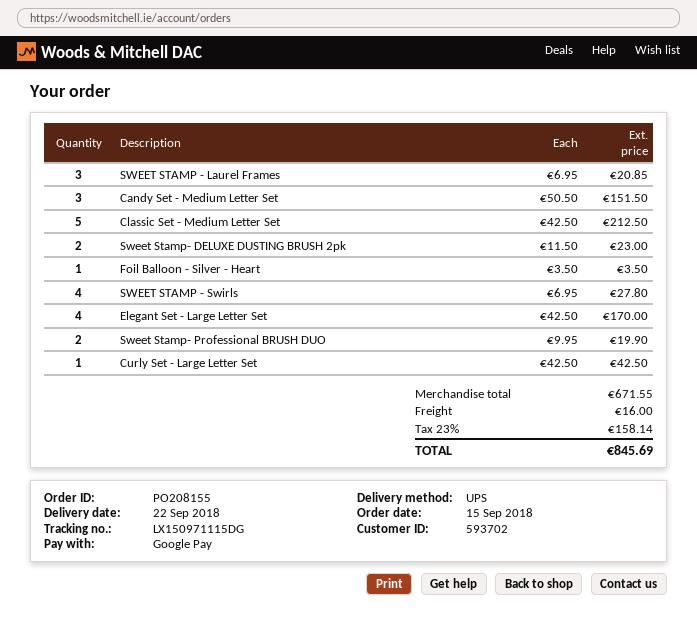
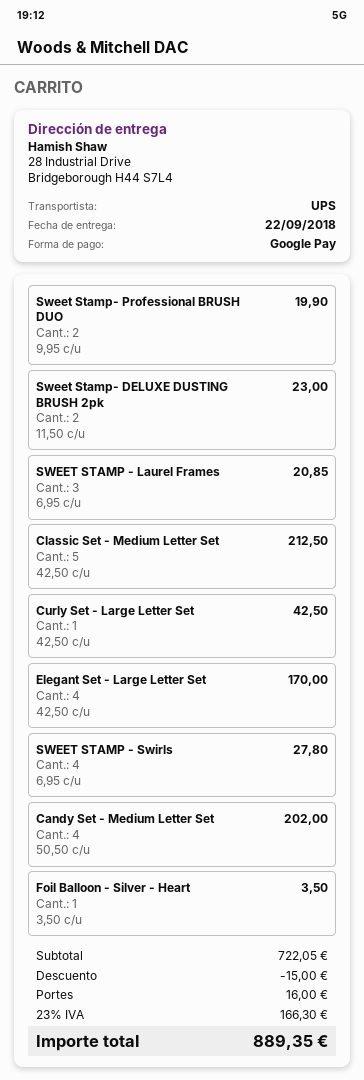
Candy Set - Medium Letter Set: 3 x 50.50 = 151.50 -> 4 x 50.50 = 202.00
subtotal: 671.55 -> 722.05
discount: none -> 15.00
tax: 23% = 158.14 -> 23% = 166.30
total: 845.69 -> 889.35

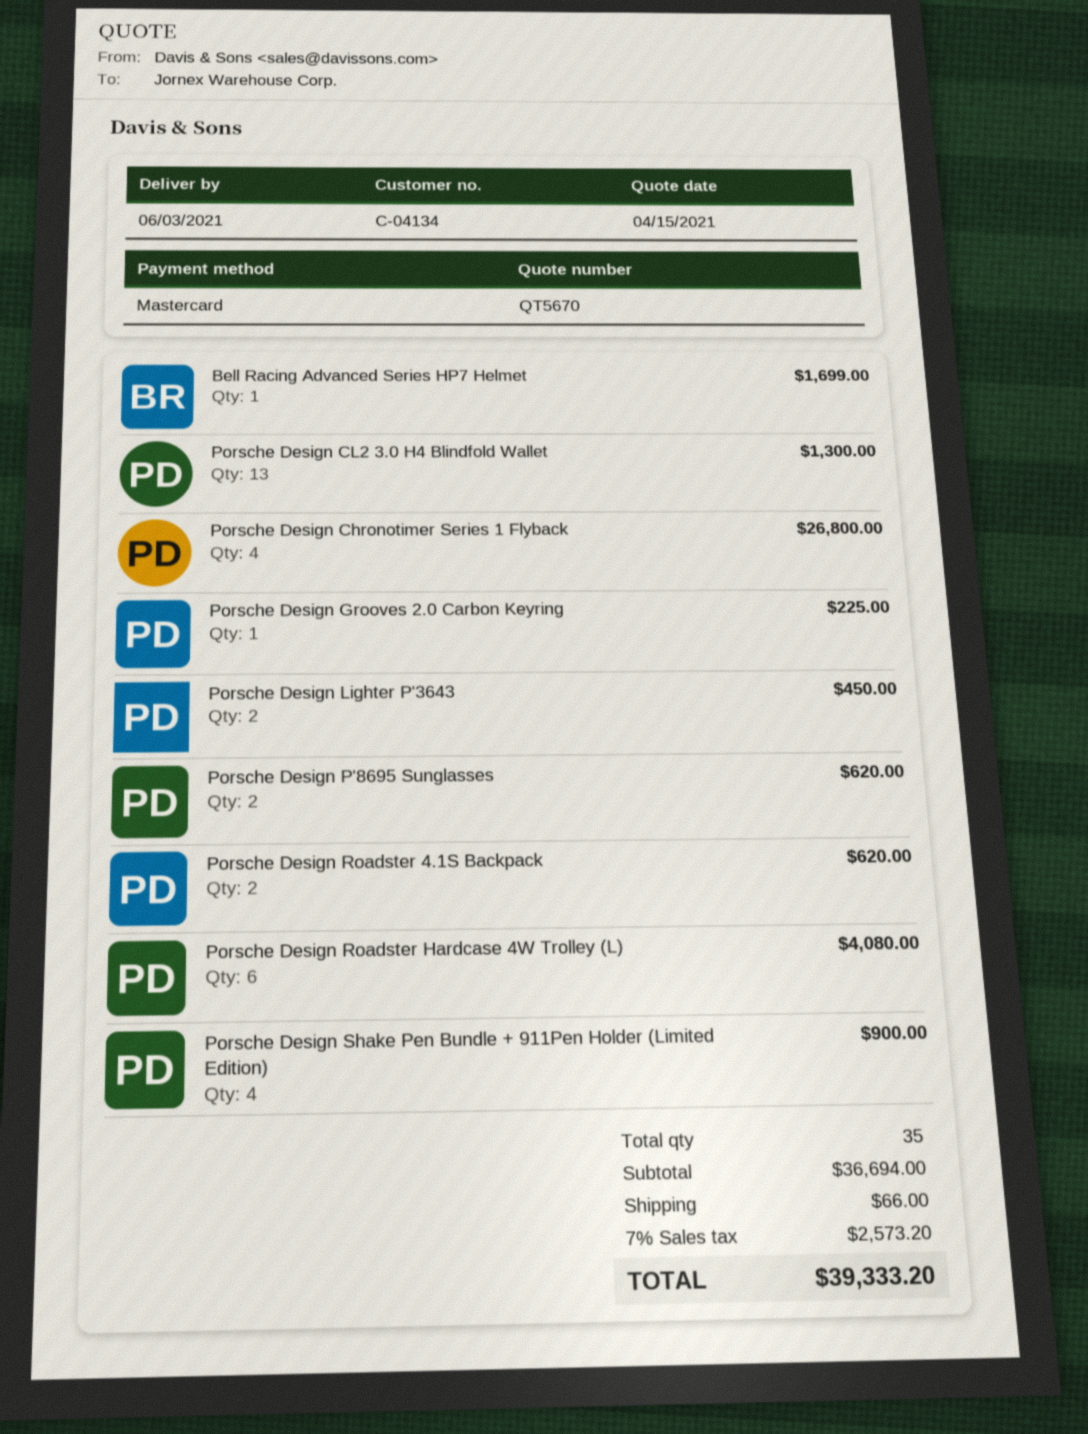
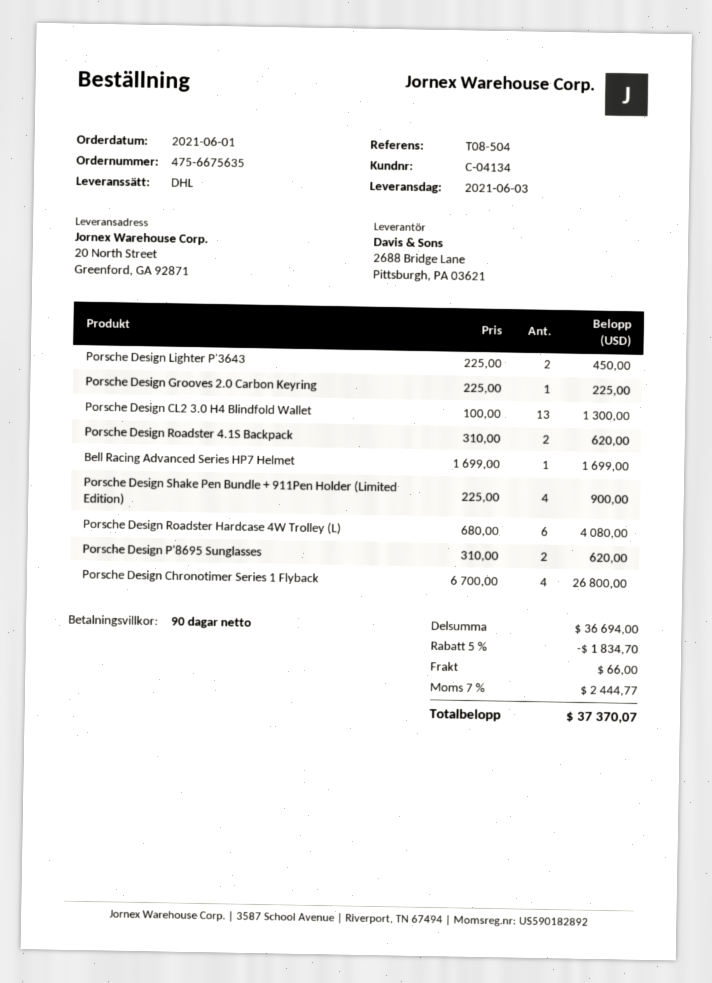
discount: none -> 5% = 1834.70
tax: 7% = 2573.20 -> 7% = 2444.77
total: 39333.20 -> 37370.07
------------
# Assigned task
Output nothing except the lines from the one containing "tax: 23% = 158.14 -> 23% = 166.30" through the final line of the entries, repeated exactly and free of pictures.

# Expected answer
tax: 23% = 158.14 -> 23% = 166.30
total: 845.69 -> 889.35

discount: none -> 5% = 1834.70
tax: 7% = 2573.20 -> 7% = 2444.77
total: 39333.20 -> 37370.07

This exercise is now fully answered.